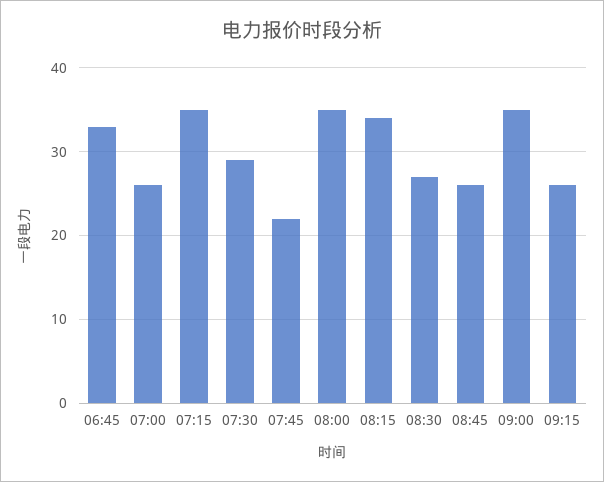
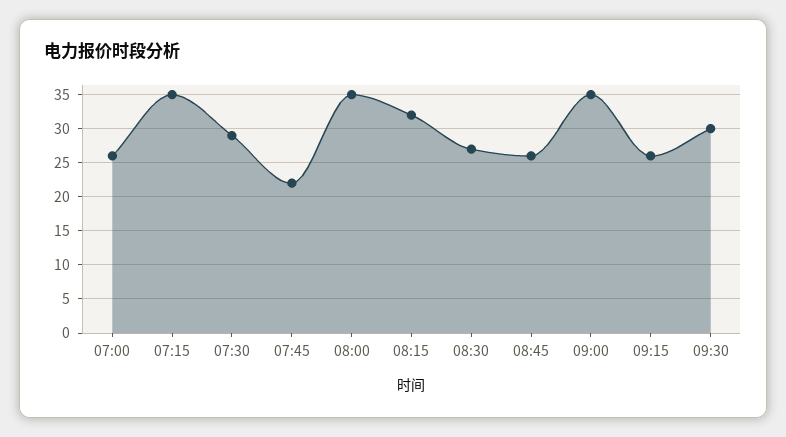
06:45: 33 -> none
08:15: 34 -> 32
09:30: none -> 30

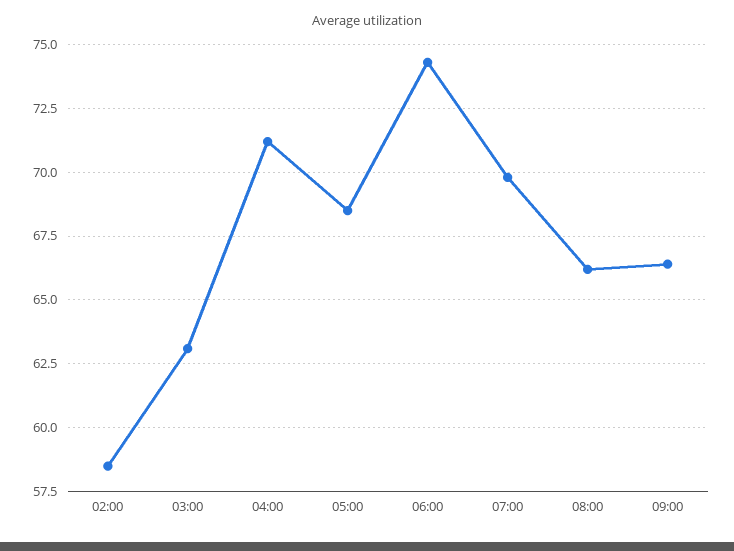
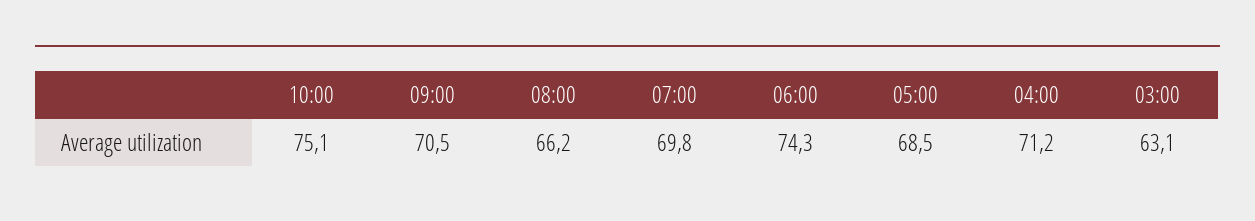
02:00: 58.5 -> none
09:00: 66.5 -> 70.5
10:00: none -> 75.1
__________________________________________________
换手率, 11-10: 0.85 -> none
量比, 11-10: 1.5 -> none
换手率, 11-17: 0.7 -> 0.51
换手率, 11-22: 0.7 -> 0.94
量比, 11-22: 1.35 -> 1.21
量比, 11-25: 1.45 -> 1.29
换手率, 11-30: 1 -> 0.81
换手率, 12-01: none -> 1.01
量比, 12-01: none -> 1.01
__________________________________________________
:: What is expected ::
Copy each line of the listing that carries the string "none".

:: Task result ::
06:45: 33 -> none
09:30: none -> 30
02:00: 58.5 -> none
10:00: none -> 75.1
换手率, 11-10: 0.85 -> none
量比, 11-10: 1.5 -> none
换手率, 12-01: none -> 1.01
量比, 12-01: none -> 1.01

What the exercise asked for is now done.